4. Na visão da douta maioria, que rejeita a preliminar de sua inépcia, a denúncia preenche os requisitos do art. 41 do Código de Processo Penal, ao descrever, de modo suficiente, as imputações.
5. A denúncia foi instruída com os documentos indispensáveis à compreensão das imputações, razão por que é despicienda a juntada de cópia da íntegra do inquérito civil em que determinado o afastamento do sigilo bancário do denunciado ou da ação civil pública nele lastreada.
6. O compartilhamento, para fins penais, de dados bancários obtidos em inquérito civil não viola o art. 3º da LC nº 105/11.
7. Como decidido na AP nº 396/RO, Pleno, Relatora a Ministra Cármen Lúcia, DJe de 28/4/11, “[é] firme a jurisprudência do Supremo Tribunal de que o Ministério Público pode oferecer denúncia com base em elementos de informação obtidos em inquéritos civis, instaurados para a apuração de ilícitos civis e administrativos, no curso dos quais se vislumbre suposta prática de ilícitos penais. Precedentes”
8. O Supremo Tribunal Federal admite o compartilhamento de prova, desde que haja fundadas razões para tanto. Precedentes.
9. Como o afastamento do sigilo bancário do parlamentar federal não foi ordenado em investigação de natureza penal, mas sim em sede de inquérito civil, não há que se falar em usurpação da competência do Supremo Tribunal Federal.

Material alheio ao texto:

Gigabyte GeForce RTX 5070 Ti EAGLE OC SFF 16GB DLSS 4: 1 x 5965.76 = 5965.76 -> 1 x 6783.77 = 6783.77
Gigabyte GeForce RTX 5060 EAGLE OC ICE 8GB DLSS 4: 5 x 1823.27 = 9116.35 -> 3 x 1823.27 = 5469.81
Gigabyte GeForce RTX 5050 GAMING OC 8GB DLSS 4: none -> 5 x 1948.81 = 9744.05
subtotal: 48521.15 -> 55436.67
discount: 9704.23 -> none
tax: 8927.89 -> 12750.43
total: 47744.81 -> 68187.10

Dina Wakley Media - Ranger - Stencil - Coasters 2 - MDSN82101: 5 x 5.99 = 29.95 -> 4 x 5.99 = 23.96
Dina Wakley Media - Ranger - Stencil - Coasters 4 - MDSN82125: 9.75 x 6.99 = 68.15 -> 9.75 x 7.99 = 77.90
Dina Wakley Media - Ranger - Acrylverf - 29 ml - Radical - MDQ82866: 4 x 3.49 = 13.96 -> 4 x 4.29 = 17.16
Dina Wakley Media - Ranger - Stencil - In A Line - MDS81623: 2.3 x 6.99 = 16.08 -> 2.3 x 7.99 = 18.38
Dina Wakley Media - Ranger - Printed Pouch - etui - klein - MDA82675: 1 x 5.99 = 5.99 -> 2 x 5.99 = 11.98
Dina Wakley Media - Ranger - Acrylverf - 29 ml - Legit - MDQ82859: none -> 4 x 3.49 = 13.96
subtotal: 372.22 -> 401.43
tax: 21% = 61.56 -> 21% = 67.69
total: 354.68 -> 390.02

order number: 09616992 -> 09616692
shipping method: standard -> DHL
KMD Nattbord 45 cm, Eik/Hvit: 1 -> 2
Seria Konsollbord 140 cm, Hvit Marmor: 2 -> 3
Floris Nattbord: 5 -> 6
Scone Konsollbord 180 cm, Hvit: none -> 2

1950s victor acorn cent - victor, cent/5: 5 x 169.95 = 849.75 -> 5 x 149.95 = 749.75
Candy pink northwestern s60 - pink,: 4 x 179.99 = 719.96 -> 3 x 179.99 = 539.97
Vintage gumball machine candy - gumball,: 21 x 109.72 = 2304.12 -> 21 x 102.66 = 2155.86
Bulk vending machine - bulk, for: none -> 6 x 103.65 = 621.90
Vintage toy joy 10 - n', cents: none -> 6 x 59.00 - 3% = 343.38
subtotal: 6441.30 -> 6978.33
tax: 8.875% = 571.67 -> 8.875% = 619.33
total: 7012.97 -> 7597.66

Precedente.
10. A fragmentação da vantagem indevidamente auferida em contas bancárias de empresas pertencentes a terceiros traduz, em princípio, o propósito de distanciá-la do denunciado, vale dizer, de encobrimento do capital ilícito para sua posterior reinserção na economia formal.
11. Trata-se, em tese, de conduta autônoma em relação ao crime de corrupção passiva que tipificaria o crime de lavagem de dinheiro.
12. Em fase de cognição não exauriente, é o quanto basta para o juízo positivo de admissibilidade da acusação.
13. Questão de ordem resolvida no sentido de se rejeitarem, por maioria, a preliminar de inépcia da exordial e, por unanimidade, as demais preliminares suscitadas na resposta à acusação, ratificando-se o recebimento da denúncia.